The thing is 64 is just one of the standards, different oses and even different applications could use different ttls, but they should all be even

NogBadTheBad

@johnpoz yep snort is looking at all the packets and only alerting when the ttl is 63.

Basically the rule only lists 1 match every 300 seconds otherwise the logs would fill.

I've set my snort to block in both directions but it seems only to block the dst addresses.

NogBadTheBad

@stephenw10 said in How to restrict Wi-Fi sharing via Mobile Hotspot ?:

Mmm, that could work if Snort can detect it. If you enabled blocking on that though I could imagine it becoming quite... high maintenance!

If you do it enough to p**s off the users they'll stop

johnpoz

@nogbadthebad well for example browser on windows going somewhere would set ttl of 128, so it wouldn't catch that traffic. You need more rules looking for say odd ball 127 ttl etc.

NogBadTheBad

I wonder if you could set up a traffic limiter on the interface and get ipfw to rewrite the ttl?

johnpoz

@nogbadthebad there is no real reason to rewrite the ttl, unless you were going to limit to 1 on the return traffic to the client.

The best solution if you ask me is as traffic enters pfsense if the ttl is not a standard ttl like 64 or 128 or 254, drop it.. I am not aware of any applications what would use an odd ball ttl out of the gate..

There are lists out that - here is a sample one

https://subinsb.com/default-device-ttl-values/

Since these are most likely tables or phones doing it - need to figure out what their standard ttl is.. Problem one is 255, if you look for 254, that could be a standard one.. etc..

but looking for say 63 and 127 would be quite common..

stephenw10

Mmm, you want to block the source address really, the rogue router.

johnpoz

@stephenw10 yup that is what I would do, you notice some IP that is sharing its connect - kick the whole thing off.. He will come and ask why not working - say stop sharing!

But just blocking the traffic that is shared - would prob have them scratching their heads to why ;)

NogBadTheBad

@johnpoz said in How to restrict Wi-Fi sharing via Mobile Hotspot ?:

@stephenw10 yup that is what I would do, you notice some IP that is sharing its connect - kick the whole thing off.. He will come and ask why not working - say stop sharing!

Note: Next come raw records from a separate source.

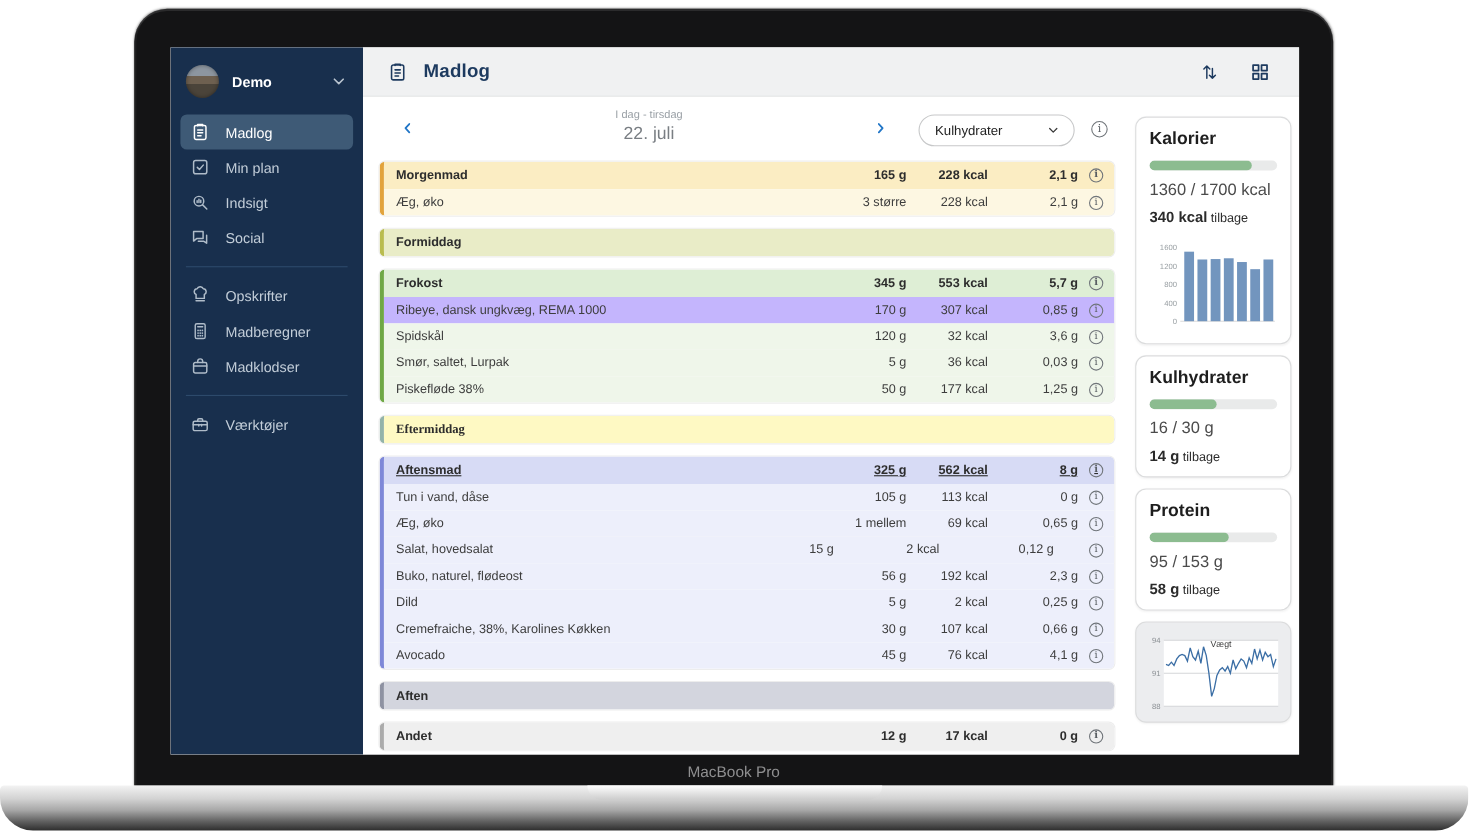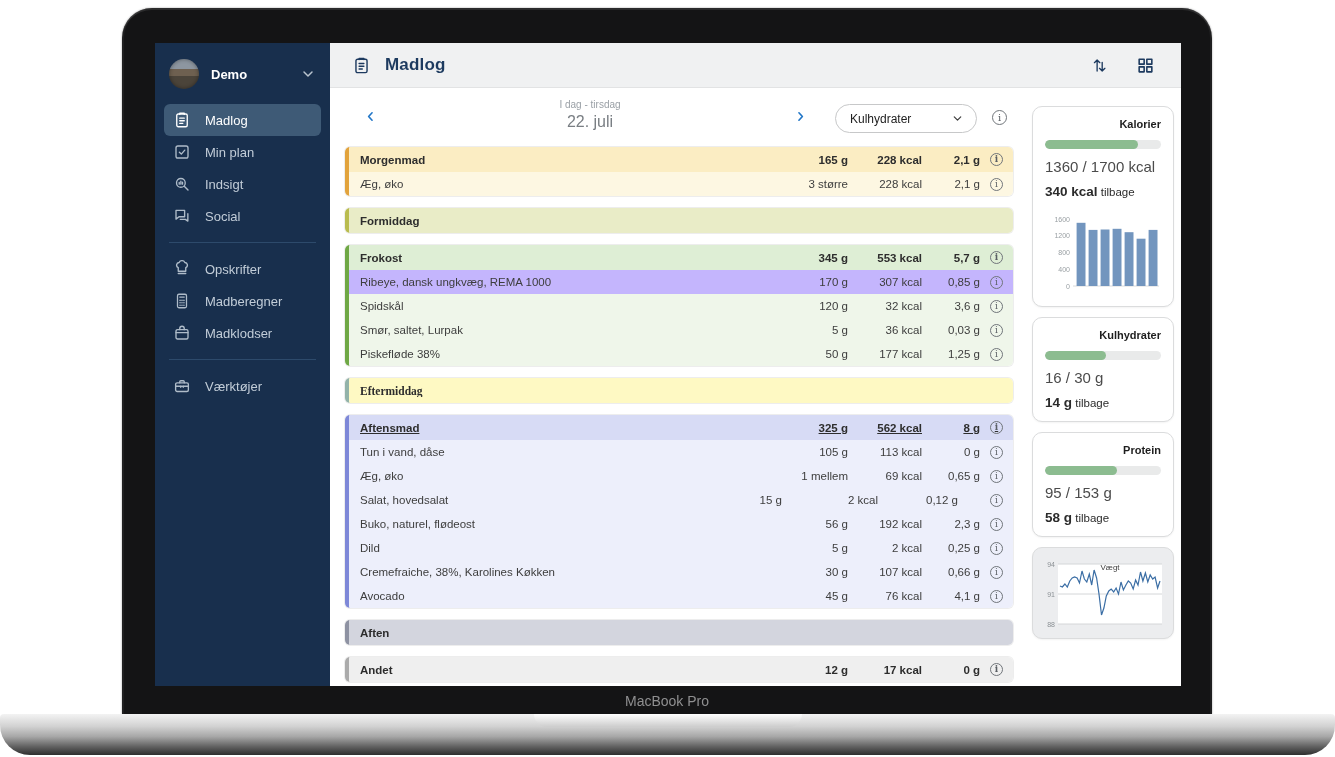--- a/index.html
+++ b/index.html
@@ -75,28 +75,28 @@
 
   
   .meal { border-left:4px solid; border-radius:5px; margin-bottom:12px; overflow:hidden;
     box-shadow:0 0 0 1px rgba(0,0,0,.07); }
   .meal-row { display:flex; align-items:center; height:24px; padding:0 10px 0 11px;
     font-size:11.5px; color:#3d3d3d; }
   .meal-header { height:25px; font-weight:700; color:#2d2d2d; }
   .meal-header .m-col { font-weight:600; }
   .m-name { flex:1; white-space:nowrap; overflow:hidden; text-overflow:ellipsis; padding-right:8px; }
   .m-col { text-align:right; flex-shrink:0; }
-  .m-amount { width:70px; } .m-kcal { width:74px; } .m-nutr { width:58px; }
+  .m-amount { width:70px; } .m-kcal { width:74px; } .m-nutr { width:82px; }
   .meal .info-icon { margin-left:10px; }
 
   
   .right-panel { width:142px; margin-left:19px; padding-top:18px; display:flex; flex-direction:column; gap:10px; }
   .card { background:#fff; border:1px solid #DBDCDD; border-radius:10px; padding:11px 12px;
     box-shadow:0 1px 2px rgba(0,0,0,.05); }
-  .card-title { font-size:11px; font-weight:700; color:#1e1e1e;text-align:right; }
+  .card-title { font-size:16px; font-weight:700; color:#1e1e1e; }
   .progress { height:9px; border-radius:5px; background:#E9EAEA; margin-top:10px; overflow:hidden; }
   .progress-fill { height:100%; border-radius:5px; background:#8CBC90; }
   .ratio { font-size:15px; color:#4b4b4b; margin-top:9px; }
   .remaining { margin-top:9px; font-size:11.5px; color:#2b2b2b; }
   .remaining b { font-size:13.5px; font-weight:700; }
   .chart-box { margin-top:8px; line-height:0; }
   .card-weight { background:#ECEDEF; padding:6px 5px; line-height:0; }
   svg text { font-family:"Liberation Sans", sans-serif; }
 </style>
 </head>

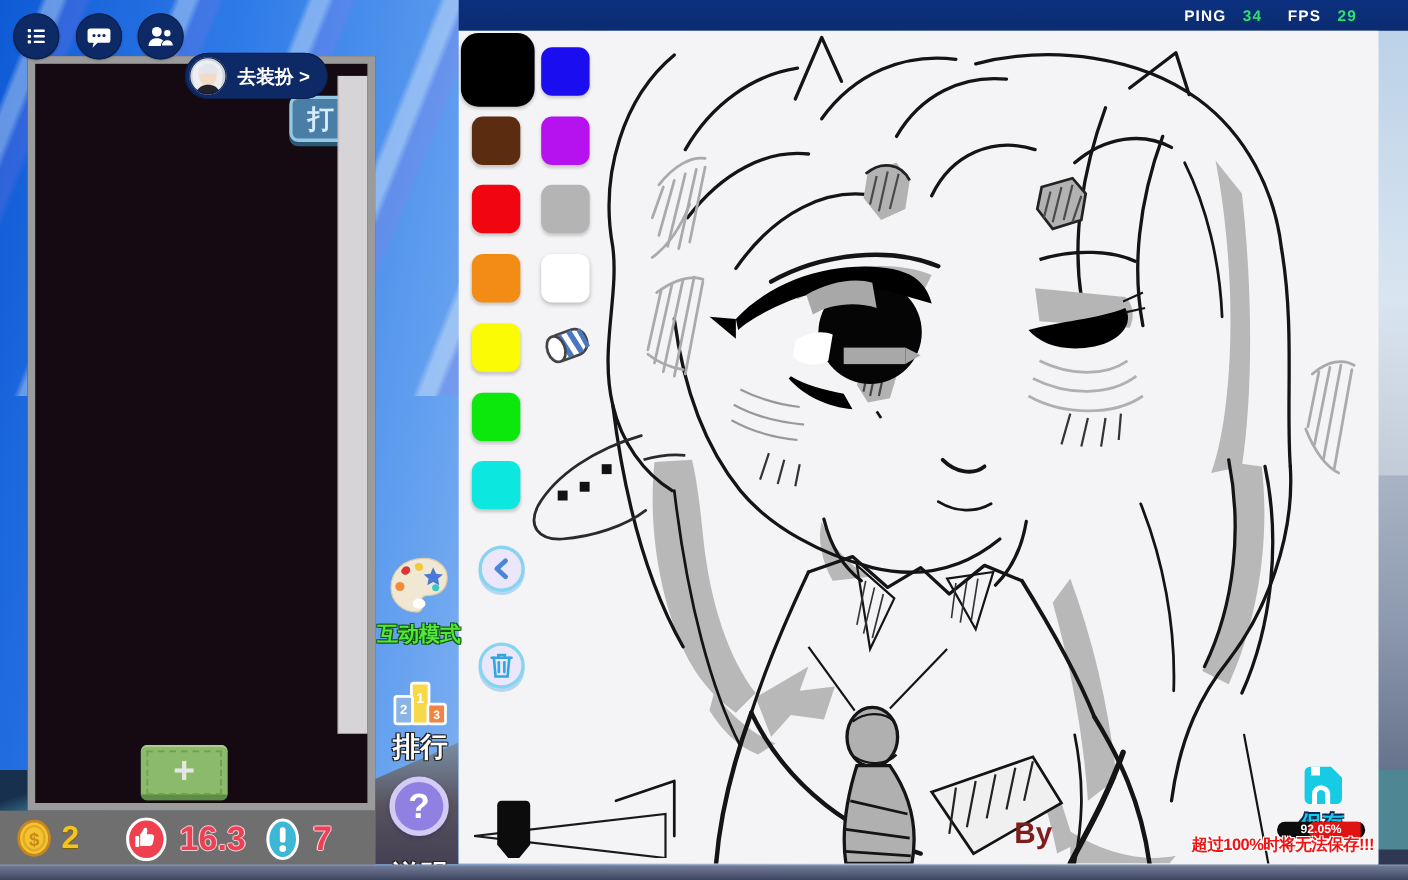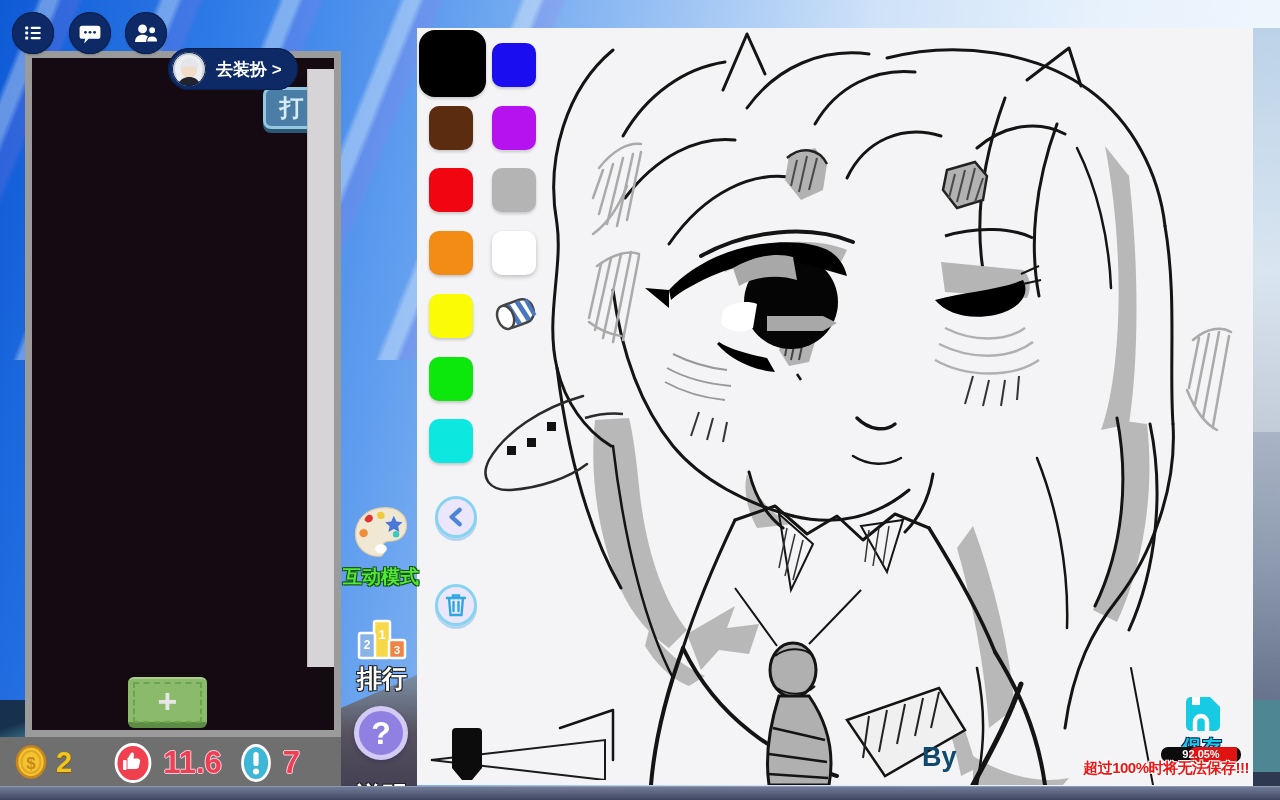--- a/index.html
+++ b/index.html
@@ -36,21 +36,21 @@
   .canvas { left:417px; top:28px; width:836px; height:757px; background:#f4f3f5; }
   .drawing { position:absolute; inset:0; width:100%; height:100%; z-index:1; }
   .swatch { position:absolute; z-index:2; box-shadow:0 2px 3px rgba(0,0,0,.18); }
   .tool-btn { position:absolute; z-index:2; width:42px; height:42px; border-radius:50%;
     background:#ece6fb; border:3px solid #86d4f0; box-shadow:0 3px 0 rgba(130,190,235,.55);
     display:flex; align-items:center; justify-content:center; }
   .eraser-wrap { position:absolute; z-index:2; }
   .slider-wrap { position:absolute; z-index:2; }
 
   .byline { position:absolute; z-index:3; left:505px; top:714px; display:flex; gap:8px; align-items:baseline; white-space:nowrap; }
-  .byline-prefix { color:#0c4a6e; font-weight:bold; font-size:27px; }
+  .byline-prefix { color:#7f1d1d; font-weight:bold; font-size:27px; }
   .byline-name { color:#3fd45f; font-weight:bold; font-size:26px;
     text-shadow:-1px -1px 0 #123a1e,1px -1px 0 #123a1e,-1px 1px 0 #123a1e,1px 1px 0 #123a1e; }
 
   .save-btn { position:absolute; z-index:3; left:760px; top:666px; width:50px; text-align:center; }
   .save-label { color:#17cbe4; font-weight:bold; font-size:20px; margin-top:-4px;
     text-shadow:-1px -1px 0 #0a2a5e,1px -1px 0 #0a2a5e,-1px 1px 0 #0a2a5e,1px 1px 0 #0a2a5e; }
   .save-progress { position:absolute; z-index:3; left:744px; top:719px; width:80px; height:15px; background:#0c0c0c; border-radius:7px; overflow:hidden;padding-left:28px; }
   .save-progress-fill { height:100%; background:#e01212; border-radius:7px 0 0 7px; }
   .save-progress-text { position:absolute; inset:0; color:#fff; font-weight:bold; font-size:11px; text-align:center; line-height:15px; }
   .save-warning { position:absolute; z-index:3; right:4px; top:731px; width:212px; text-align:right;
@@ -90,20 +90,26 @@
 <div id="stage">
 
   <div class="abs streaks"></div>
   <div class="abs hill-left"></div>
   <div class="abs sky-right"></div>
   <div class="abs mount-right"></div>
   <div class="abs teal-right"></div>
   <div class="abs dark-right"></div>
   <div class="abs corner-left"></div>
 
+  <div class="abs hud-bar">
+    <span>PING</span>
+    <span class="hud-val">34</span>
+    <span>FPS</span>
+    <span class="hud-val">29</span>
+  </div>
 
   <div class="abs canvas">
     <svg class="drawing" viewBox="0 0 836 757">
 
       <g fill="#b8b8b8" stroke="none">
         <path d="M178,392 C172,450 182,512 204,562 C216,588 232,606 252,620 L270,602 C246,572 228,520 222,458 C219,428 216,406 212,390 Z"></path>
         <path d="M232,602 C252,628 270,640 288,648 L272,658 C252,650 238,634 228,618 Z"></path>
         <path d="M688,118 C700,180 706,262 698,334 C695,362 690,386 684,402 L712,396 C722,330 722,238 712,148 Z"></path>
         <path d="M700,392 C712,455 704,524 676,582 L700,594 C726,538 738,464 730,396 Z"></path>
         <path d="M270,606 L318,578 L310,600 L342,596 L332,626 L302,622 L284,642 Z"></path>
@@ -378,21 +384,21 @@
       <text x="16" y="24" text-anchor="middle" font-size="17" font-weight="bold" fill="#c8881a" font-family="Liberation Sans, sans-serif">$</text>
     </svg>
     <span class="stat-val-gold" style="margin-left:9px;">2</span>
     <svg width="38" height="40" viewBox="0 0 38 40" style="margin-left:42px;">
       <ellipse cx="19" cy="20" rx="17" ry="18.5" fill="#f04050" stroke="#fff" stroke-width="2.8"></ellipse>
       <g fill="#fff" transform="translate(7,8)">
         <rect x="2" y="9" width="3.6" height="10" rx="1"></rect>
         <path d="M6.5 18 h8.6 c1.4 0 2.5-.9 2.8-2.2 l1.2-5.4 c.35-1.6-.85-3-2.5-3 h-4.2 c.5-1.8.7-3.5.35-4.8-.35-1.3-2.3-1.6-2.95-.35-1.1 2.2-2.4 4.3-3.3 5.1 z"></path>
       </g>
     </svg>
-    <span class="stat-val-red" style="margin-left:11px;">11.6</span>
+    <span class="stat-val-red" style="margin-left:11px;">16.3</span>
     <svg width="32" height="40" viewBox="0 0 32 40" style="margin-left:18px;">
       <ellipse cx="16" cy="20" rx="13.5" ry="17.5" fill="#3eb6d6" stroke="#fff" stroke-width="2.8"></ellipse>
       <rect x="13.4" y="9" width="5.2" height="14" rx="2.6" fill="#fff"></rect>
       <circle cx="16" cy="28.5" r="3" fill="#fff"></circle>
     </svg>
     <span class="stat-val-red" style="margin-left:11px;">7</span>
   </div>
 
   <div class="abs circle-btn" style="left:12px; top:12px;">
     <svg width="24" height="24" viewBox="0 0 40 40">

But just blocking the traffic that is shared - would prob have them scratching their heads to why ;)

You could run snort in non blocking mode and you'd just see the alerts:-

Screenshot 2022-05-26 at 20.41.45.png

JKnott

@johnpoz said in How to restrict Wi-Fi sharing via Mobile Hotspot ?:

The best solution if you ask me is as traffic enters pfsense if the ttl is not a standard ttl like 64 or 128 or 254, drop it.. I am not aware of any applications what would use an odd ball ttl out of the gate..

Why not set the incoming TTL to 1?. Then the traffic won't reach the devices behind the hotspot.